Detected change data
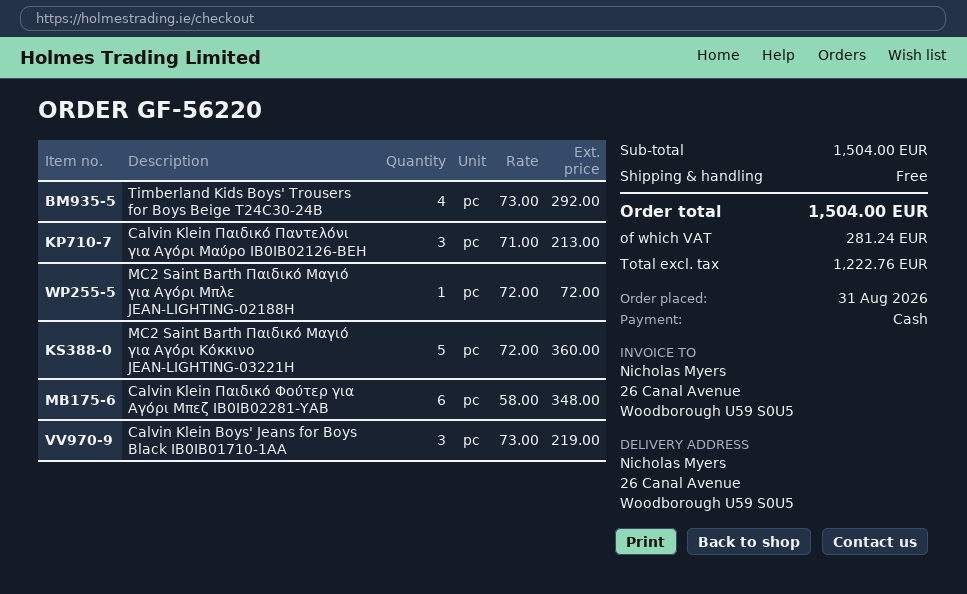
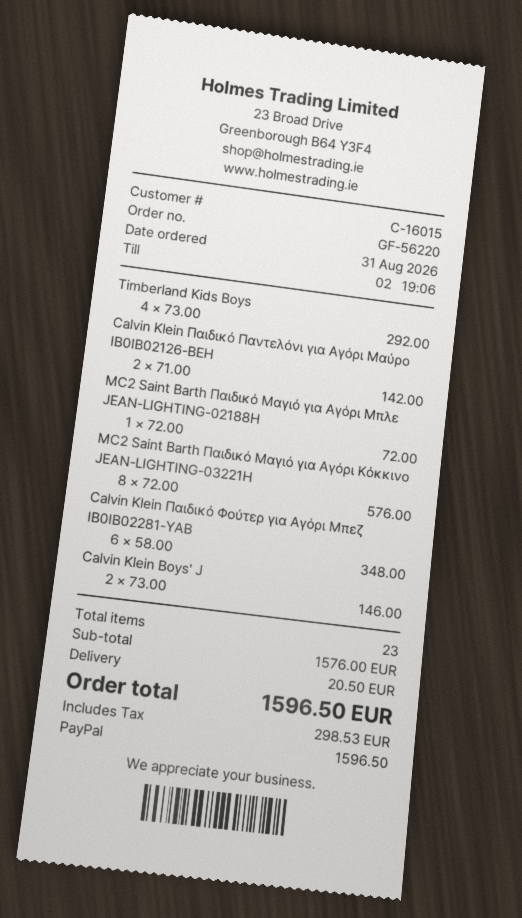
payment method: cash -> PayPal
Calvin Klein Παιδικό Παντελόνι για Αγόρι Μαύρο IB0IB02126-BEH: 3 x 71.00 = 213.00 -> 2 x 71.00 = 142.00
MC2 Saint Barth Παιδικό Μαγιό για Αγόρι Κόκκινο JEAN-LIGHTING-03221H: 5 x 72.00 = 360.00 -> 8 x 72.00 = 576.00
Calvin Klein Boys' Jeans for Boys Black IB0IB01710-1AA: 3 x 73.00 = 219.00 -> 2 x 73.00 = 146.00
subtotal: 1504.00 -> 1576.00
shipping: 0.00 -> 20.50
tax: 281.24 -> 298.53
total: 1504.00 -> 1596.50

To do
Retype all the data exactly, please, without pictures.

Answer to this exercise
payment method: cash -> PayPal
Calvin Klein Παιδικό Παντελόνι για Αγόρι Μαύρο IB0IB02126-BEH: 3 x 71.00 = 213.00 -> 2 x 71.00 = 142.00
MC2 Saint Barth Παιδικό Μαγιό για Αγόρι Κόκκινο JEAN-LIGHTING-03221H: 5 x 72.00 = 360.00 -> 8 x 72.00 = 576.00
Calvin Klein Boys' Jeans for Boys Black IB0IB01710-1AA: 3 x 73.00 = 219.00 -> 2 x 73.00 = 146.00
subtotal: 1504.00 -> 1576.00
shipping: 0.00 -> 20.50
tax: 281.24 -> 298.53
total: 1504.00 -> 1596.50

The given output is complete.